What is expected – Write out the records that follow with every word intact.
═════ Record extracts
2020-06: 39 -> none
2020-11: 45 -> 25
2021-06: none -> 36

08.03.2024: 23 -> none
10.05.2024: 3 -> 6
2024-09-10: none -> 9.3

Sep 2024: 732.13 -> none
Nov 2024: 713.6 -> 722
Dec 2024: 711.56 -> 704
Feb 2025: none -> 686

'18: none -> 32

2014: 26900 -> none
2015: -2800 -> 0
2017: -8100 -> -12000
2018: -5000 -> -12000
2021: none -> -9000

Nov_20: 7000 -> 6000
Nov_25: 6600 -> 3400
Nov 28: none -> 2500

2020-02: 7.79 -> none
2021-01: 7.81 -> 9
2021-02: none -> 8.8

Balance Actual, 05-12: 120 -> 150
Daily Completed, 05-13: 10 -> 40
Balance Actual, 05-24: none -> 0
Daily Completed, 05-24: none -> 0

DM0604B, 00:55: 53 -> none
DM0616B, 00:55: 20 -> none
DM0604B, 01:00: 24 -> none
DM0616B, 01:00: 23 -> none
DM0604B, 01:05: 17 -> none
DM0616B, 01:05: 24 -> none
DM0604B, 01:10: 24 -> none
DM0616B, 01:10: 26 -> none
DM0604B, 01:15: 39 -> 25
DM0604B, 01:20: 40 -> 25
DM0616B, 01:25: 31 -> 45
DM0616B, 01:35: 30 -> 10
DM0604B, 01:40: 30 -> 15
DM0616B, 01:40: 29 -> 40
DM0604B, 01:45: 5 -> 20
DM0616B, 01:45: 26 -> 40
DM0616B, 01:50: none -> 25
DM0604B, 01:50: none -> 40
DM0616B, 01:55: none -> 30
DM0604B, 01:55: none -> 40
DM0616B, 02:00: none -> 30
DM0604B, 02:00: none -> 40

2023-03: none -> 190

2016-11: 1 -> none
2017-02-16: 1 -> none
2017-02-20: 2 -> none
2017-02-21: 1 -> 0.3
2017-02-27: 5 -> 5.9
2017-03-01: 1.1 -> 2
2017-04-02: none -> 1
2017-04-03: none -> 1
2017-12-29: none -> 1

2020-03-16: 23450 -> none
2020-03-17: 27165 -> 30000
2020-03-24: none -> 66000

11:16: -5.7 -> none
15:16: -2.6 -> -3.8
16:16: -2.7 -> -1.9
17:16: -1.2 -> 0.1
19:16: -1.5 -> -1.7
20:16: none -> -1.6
══════════
Exercise solution –
2020-06: 39 -> none
2020-11: 45 -> 25
2021-06: none -> 36

08.03.2024: 23 -> none
10.05.2024: 3 -> 6
2024-09-10: none -> 9.3

Sep 2024: 732.13 -> none
Nov 2024: 713.6 -> 722
Dec 2024: 711.56 -> 704
Feb 2025: none -> 686

'18: none -> 32

2014: 26900 -> none
2015: -2800 -> 0
2017: -8100 -> -12000
2018: -5000 -> -12000
2021: none -> -9000

Nov_20: 7000 -> 6000
Nov_25: 6600 -> 3400
Nov 28: none -> 2500

2020-02: 7.79 -> none
2021-01: 7.81 -> 9
2021-02: none -> 8.8

Balance Actual, 05-12: 120 -> 150
Daily Completed, 05-13: 10 -> 40
Balance Actual, 05-24: none -> 0
Daily Completed, 05-24: none -> 0

DM0604B, 00:55: 53 -> none
DM0616B, 00:55: 20 -> none
DM0604B, 01:00: 24 -> none
DM0616B, 01:00: 23 -> none
DM0604B, 01:05: 17 -> none
DM0616B, 01:05: 24 -> none
DM0604B, 01:10: 24 -> none
DM0616B, 01:10: 26 -> none
DM0604B, 01:15: 39 -> 25
DM0604B, 01:20: 40 -> 25
DM0616B, 01:25: 31 -> 45
DM0616B, 01:35: 30 -> 10
DM0604B, 01:40: 30 -> 15
DM0616B, 01:40: 29 -> 40
DM0604B, 01:45: 5 -> 20
DM0616B, 01:45: 26 -> 40
DM0616B, 01:50: none -> 25
DM0604B, 01:50: none -> 40
DM0616B, 01:55: none -> 30
DM0604B, 01:55: none -> 40
DM0616B, 02:00: none -> 30
DM0604B, 02:00: none -> 40

2023-03: none -> 190

2016-11: 1 -> none
2017-02-16: 1 -> none
2017-02-20: 2 -> none
2017-02-21: 1 -> 0.3
2017-02-27: 5 -> 5.9
2017-03-01: 1.1 -> 2
2017-04-02: none -> 1
2017-04-03: none -> 1
2017-12-29: none -> 1

2020-03-16: 23450 -> none
2020-03-17: 27165 -> 30000
2020-03-24: none -> 66000

11:16: -5.7 -> none
15:16: -2.6 -> -3.8
16:16: -2.7 -> -1.9
17:16: -1.2 -> 0.1
19:16: -1.5 -> -1.7
20:16: none -> -1.6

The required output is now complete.